Amidst the many roles big tech is expected to play during the COVID-19 pandemic, contact-tracing using smartphones is perceived to be one of the most important in containing the Novel Coronavirus and flattening the curve. To help public health agencies across countries develop such apps for their citizens, Apple and Google worked together on an Exposure Notifications System API (for iOS) and a Google Play Services update (for Android) for several weeks. It was finally unveiled on May 20.
Now, Switzerland will be the first country to develop an app using the API developed by the tech giants. The app is called SwissCovid and is developed by Swiss University EPFL. The app is presently in pilot testing and will be used by the EPFL employees, ETH Zurich, the Army and some hospitals and government agencies. The Swiss parliament also has to amend a law on epidemics to allow the existence of such an app for the general public. The country plans to roll out the app en masse by mid-June.
The SwissCovid contact tracing app works using Bluetooth. When two people meet in close proximity (less than two meters) for more than 15 minutes, phones with the app installed will exchange key codes. If one person is infected by COVID-19 and updates the status of the app, the other person will be notified of the same and asked to be tested.
The app relies on the API developed by Apple and Google, and as such, the app should work on iPhones running iOS 13.5 and above while Android phones running on versions as old as Android 6.0 are supported.
The fundamental difference between SwissCovid’s approach and India’s own Aarogya Setu app is the way it stores the information. The Apple-Google model focuses on combating the virus while protecting user privacy. Relying on the API developed jointly by the company relies heavily on user consent.
The app will ask for user consent before using the API and before a positive result is shared to other users. Users can also turn off exposure notifications manually. Furthermore, the apps cannot request location data and the data collected cannot be used for targeted ads.
The Apple-Google model also uses a decentralised protocol called “DP3T”, short for Decentralized Privacy-Preserving Proximity Tracing where most of the work is carried out in user’s phones, and not in centralised databases.

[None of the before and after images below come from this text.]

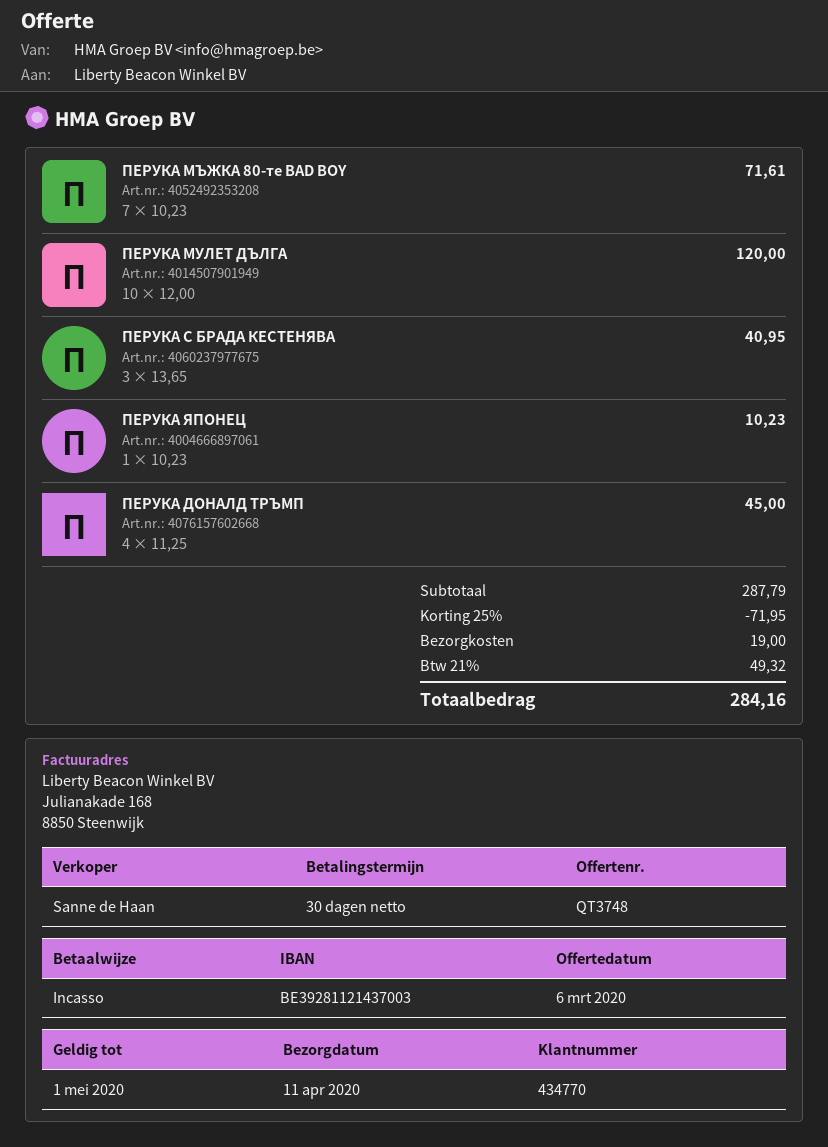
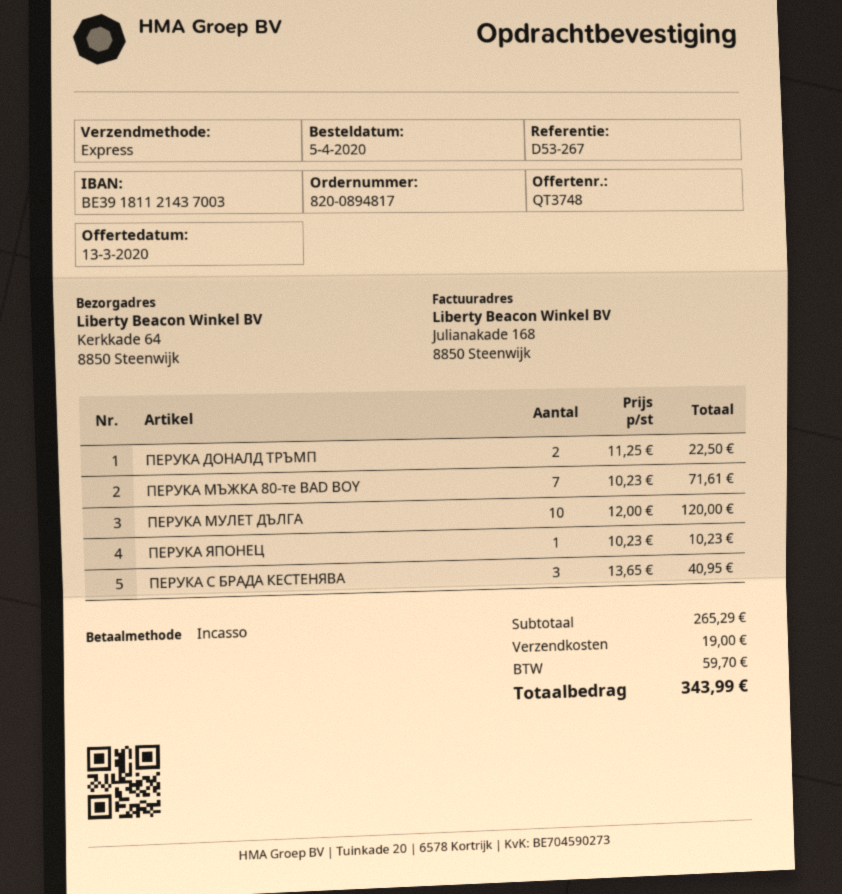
quote date: 2020-03-06 -> 2020-03-13
bank account: BE39281121437003 -> BE39181121437003
ПЕРУКА ДОНАЛД ТРЪМП: 4 x 11.25 = 45.00 -> 2 x 11.25 = 22.50
subtotal: 287.79 -> 265.29
discount: 25% = 71.95 -> none
tax: 49.32 -> 59.70
total: 284.16 -> 343.99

The Aarogya Setu app was developed and rolled out before the Apple-Google contact tracing API went live, uses a centralised approach to contact tracing. The app, according to NITI Aayog, has been downloaded 114 million times and reached out to 9 lakh contacts, giving it a larger scope than all other contact tracing apps in other countries combined.
Yet, despite the raging popularity (happened primarily due to enforced installs), gaps in the app’s privacy protection, data usage and public perception of how the data is used and processed have been a concern for many.
The app was proven to be vulnerable to third-party access, and that’s primarily because data from users is uploaded in a centralised database. Furthermore, the Aarogya Setu apps also collects the real-time location of people infected by COVID-19. There’s also no way to turn off exposure notifications.
As a result, the app made for Indians to contact-trace COVID-19 infections cannot use the API developed by Apple and Google, keeping user privacy in mind.
A good respite is the fact that Aarogya Setu is now open-source. The source code of the app is now available on a public GitHub repository. For now, only the Android app’s source code is available. Source code for iOS (for iPhones) and KaiOS (for JioPhones) will be released in the next few weeks. NITI Aayog also promised the back-end code for the servers will also be made open-source in the future. This came as an effort to assuage users of privacy concerns by providing transparency to how the app works.